- Work order -
Go through the lines below and copy each one that holds the string "Neural".

- Source material -
+===+
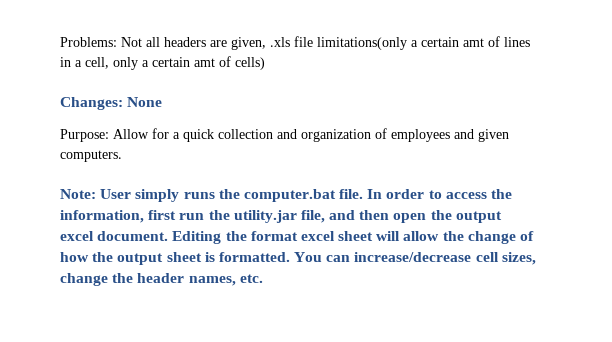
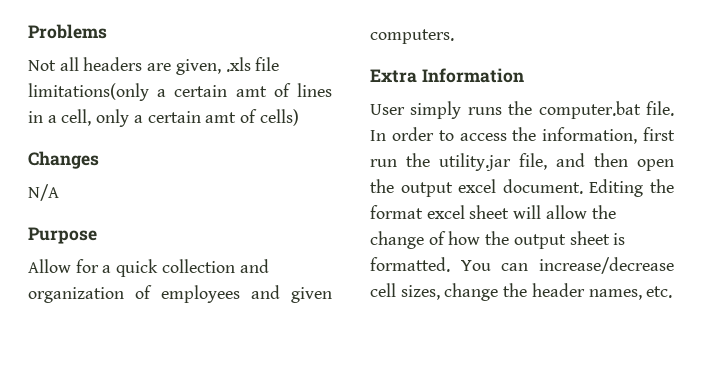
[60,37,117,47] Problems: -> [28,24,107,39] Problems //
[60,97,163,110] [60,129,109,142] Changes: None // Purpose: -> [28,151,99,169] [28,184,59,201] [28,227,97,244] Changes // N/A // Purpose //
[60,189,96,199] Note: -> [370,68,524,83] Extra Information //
+===+
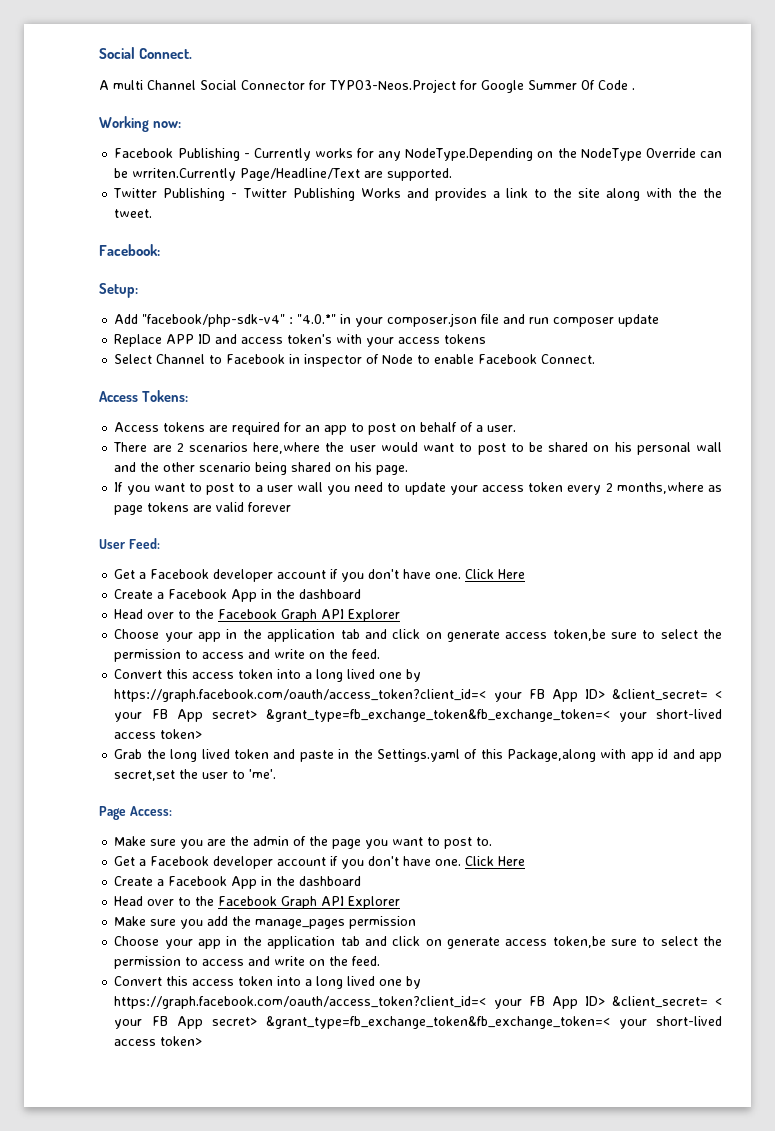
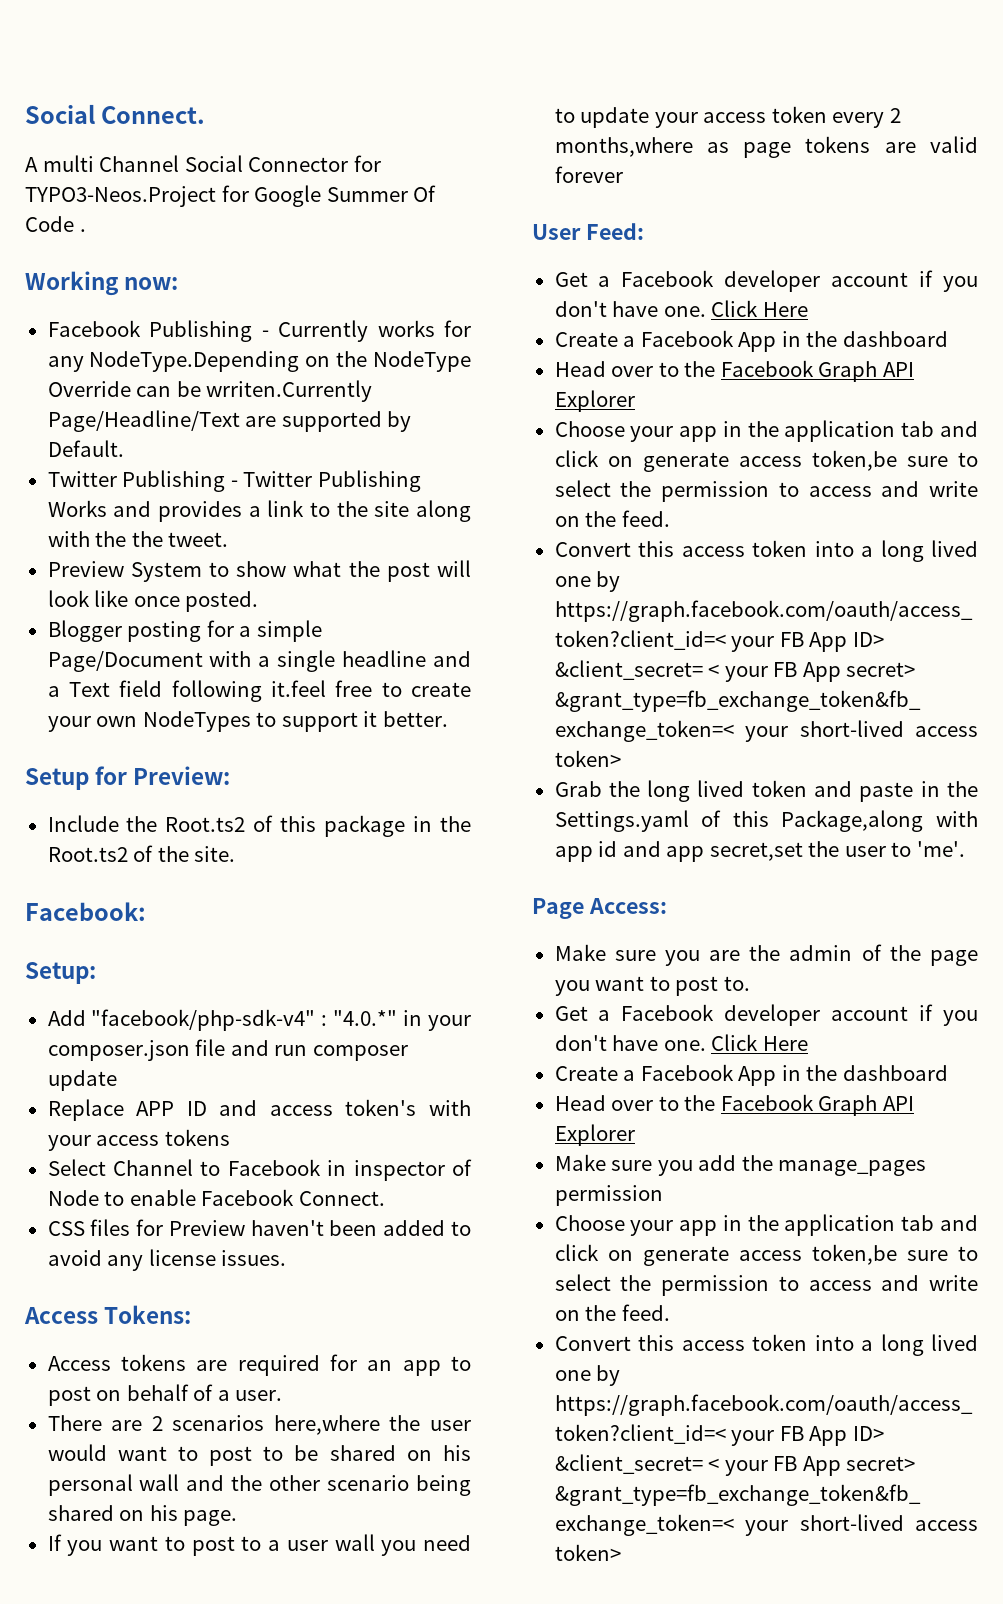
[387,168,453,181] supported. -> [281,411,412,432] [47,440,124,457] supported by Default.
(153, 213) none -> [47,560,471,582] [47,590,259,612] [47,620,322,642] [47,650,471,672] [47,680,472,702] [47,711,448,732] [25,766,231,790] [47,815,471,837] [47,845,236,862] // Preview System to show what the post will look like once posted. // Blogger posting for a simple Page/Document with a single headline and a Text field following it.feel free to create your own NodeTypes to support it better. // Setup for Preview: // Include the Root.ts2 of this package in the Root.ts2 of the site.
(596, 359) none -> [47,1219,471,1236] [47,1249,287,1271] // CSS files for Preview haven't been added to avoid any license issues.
+===+
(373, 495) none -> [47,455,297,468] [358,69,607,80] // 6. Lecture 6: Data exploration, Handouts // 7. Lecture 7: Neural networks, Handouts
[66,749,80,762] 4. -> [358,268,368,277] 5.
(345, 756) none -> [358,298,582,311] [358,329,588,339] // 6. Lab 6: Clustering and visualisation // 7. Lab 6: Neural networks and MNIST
+===+
- Response to the exercise -
(373, 495) none -> [47,455,297,468] [358,69,607,80] // 6. Lecture 6: Data exploration, Handouts // 7. Lecture 7: Neural networks, Handouts
(345, 756) none -> [358,298,582,311] [358,329,588,339] // 6. Lab 6: Clustering and visualisation // 7. Lab 6: Neural networks and MNIST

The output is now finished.